The stark, vault-like atmosphere of the Barron really came into its own last week as the setting of The Collector; in which loner and possible psychopath Frederick Clegg (Peter Stanley) kidnaps the precocious Miranda Grey (Cara Mahoney) and imprisons her in his cellar.
I was concerned initially that director Katherine Weight would go down the route of making Clegg attractive or even sexually appealing to the audience, therefore playing into psychological sinkholes such as female abduction fetishes and fantasies. I was relieved that their unconventional relationship wasn’t given the Hollywood glow and made acceptably romantic. Thank God. Instead, Stanley’s Clegg was undeniably creepy, but also socially awkward and not remotely suave.

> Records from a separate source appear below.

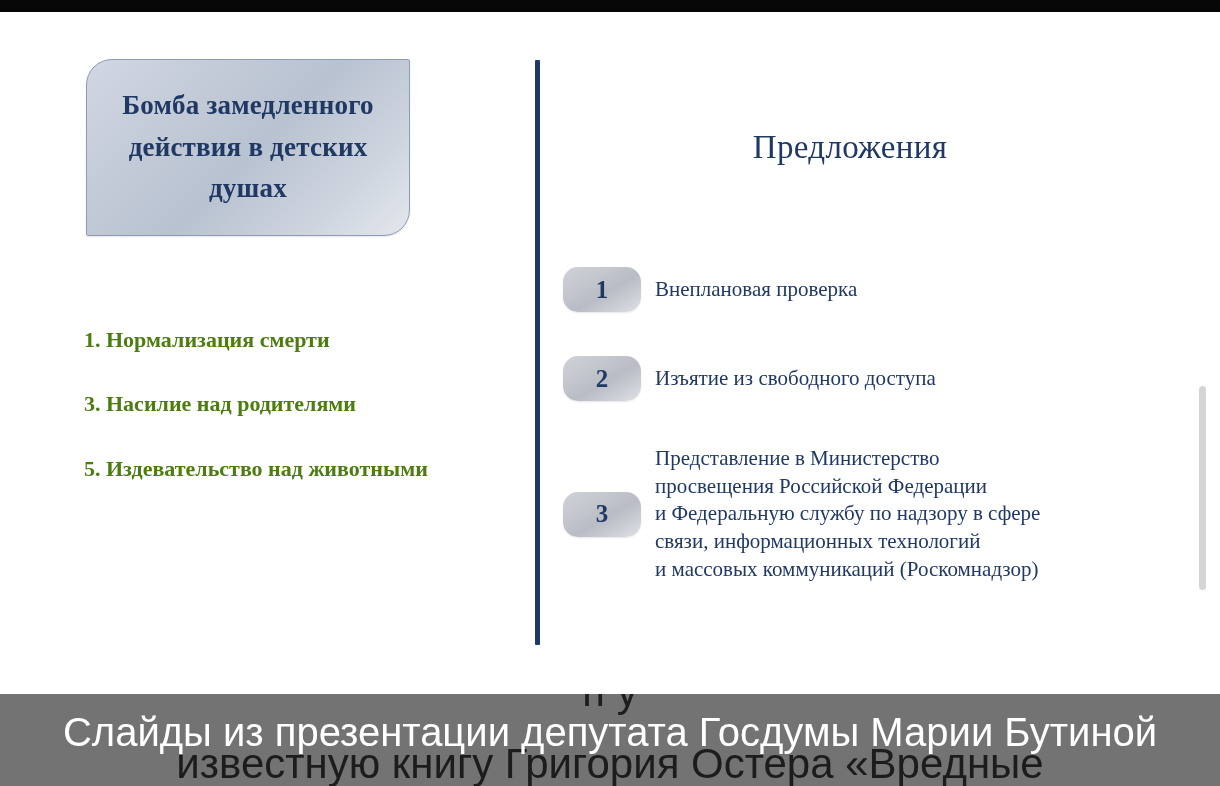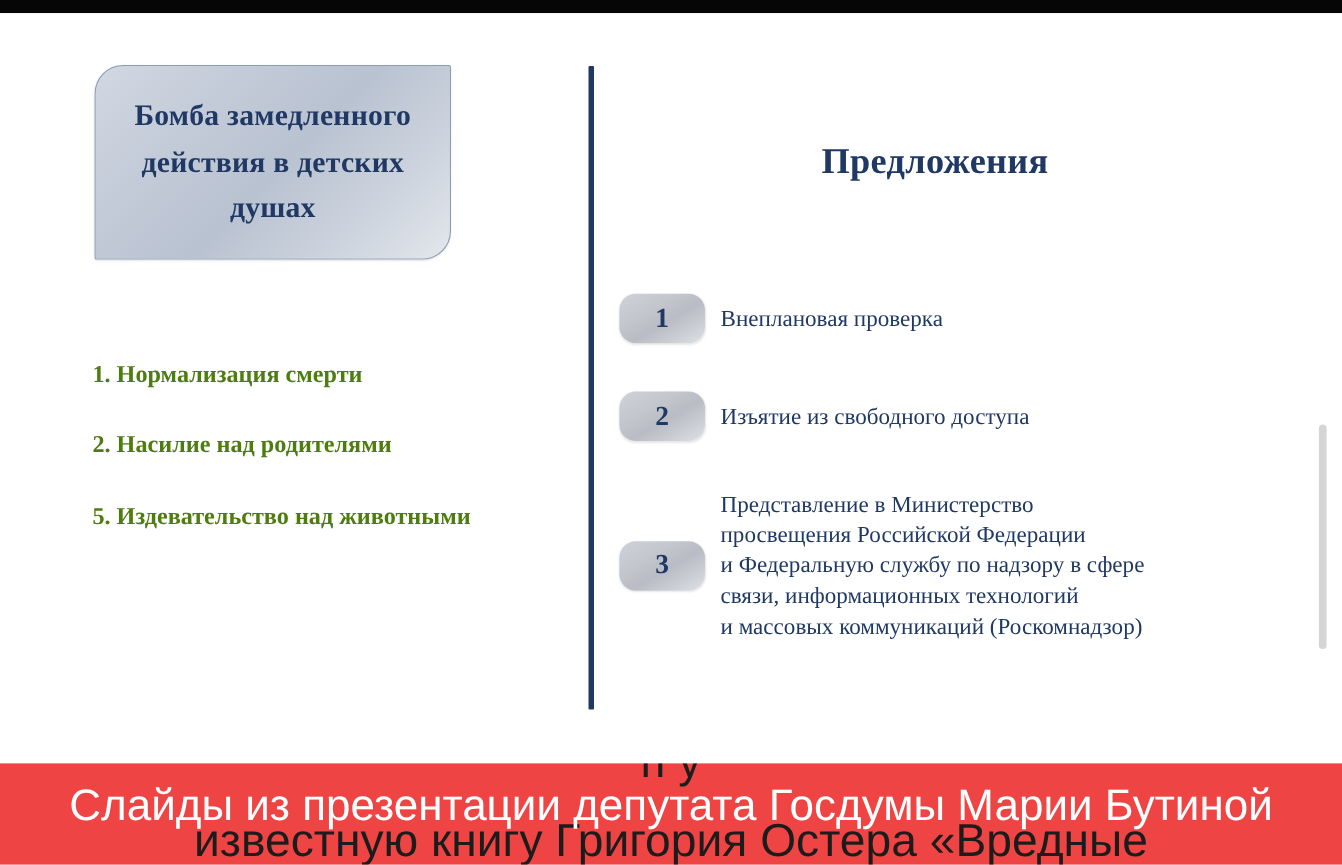--- a/index.html
+++ b/index.html
@@ -79,21 +79,21 @@
     border-radius: 1px;
   }
 
   
   .right-heading {
     position: absolute;
     left: 600px; top: 117px;
     width: 500px;
     text-align: center;
     color: #1f3864;
-    font-weight: bold;
+    font-weight: normal;
     font-size: 33px;
     letter-spacing: 0.3px;
   }
 
   .prop-list {
     position: absolute;
     left: 563px; top: 255px;
     width: 620px;
   }
   .prop-row {
@@ -132,21 +132,21 @@
     width: 7px; height: 204px;
     background: #d5d5d5;
     border-radius: 4px;
   }
 
   
   .caption-bar {
     position: absolute;
     left: 0; top: 694px;
     width: 1220px; height: 92px;
-    background: #ef4444;
+    background: #737373;
     overflow: hidden;
   }
   .ghost-line-top {
     position: absolute;
     left: 0; top: -26px;
     width: 1220px;
     text-align: center;
     color: #1d1d1d;
     font-family: "Liberation Sans", sans-serif;
     font-size: 42px;
@@ -182,21 +182,21 @@
 
   <div class="title-box">
     <div class="title-box-text">Бомба
 замедленного
 действия в детских
 душах</div>
   </div>
 
   <div class="left-list">
     <div class="left-list-item">1. Нормализация смерти</div>
-    <div class="left-list-item">2. Насилие над родителями</div>
+    <div class="left-list-item">3. Насилие над родителями</div>
     <div class="left-list-item">5. Издевательство над животными</div>
   </div>
 
   <div class="divider"></div>
 
   <div class="right-heading">Предложения</div>
 
   <div class="prop-list">
 
     <div class="prop-row">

Clegg doesn’t want a ransom for Miranda, nor to sexually assault or physically harm her. For the majority of the play it is still not quite clear what he wants. Acting as a foil to Clegg is the artistic, seductive and innovative Miranda – who is trying to find solutions firstly to escape from, then endure her captivity. These mind games disturb Clegg, who can feel his shaky grip on the situation waning; the constant power reversals throughout the play command the audience’s attention throughout, these subtle shifts in status are deftly managed by Stanley and Mahoney.
The action is also, undoubtedly, a commentary on class – despite Miranda’s claims that her imprisonment hinges on morality, not society. ‘I’ve not had your advantages growing up’ he implores, as an excuse for his actions. ‘When you’ve had nothing all your life, when you get the chance you take all you can grasp – including, apparently, women. However, Mahoney is far from your archetypal poor little rich girl, her entrance to Slade Art School was on a scholarship, and her first encounter with Clegg in a job centre reveals that her life is far more mundane than Clegg has fantasized. She snaps at Clegg to ‘Stop thinking about class!’ who replies sulkily, ‘That’s like a rich person telling a poor person to stop thinking about money.’
As well as wealth and class, sexual politics also enter into the mix. Clegg lacks Miranda’s cultured, liberal upbringing, and the effects are shown in his extreme social ineptitude and lack of charisma, but also a squeamish disgust and fear about sex. He is horrified at her implied relationship with a much older Art tutor, and any exhibition of sexuality shown by Miranda both repulses and terrifies him. Once Miranda has ‘proven’ she is not as not as pure as Clegg’s warped imaginations of his idea of the ‘perfect woman’, his esteem for her vanishes.
Both Stanley and Mahoney made impressive attempts to truly inhabit their characters; Stanley’s awkward mannerisms and perfectly pitched pedantry, and Mahoney’s sheer versatility from terrified victim to temptress, were impressive. Despite the slightly clunky scene changes and curtain manoeuvring which cost the play some pace, the electricity between the pair and genuine sense of menace meant The Collector was a truly compelling piece of theatre.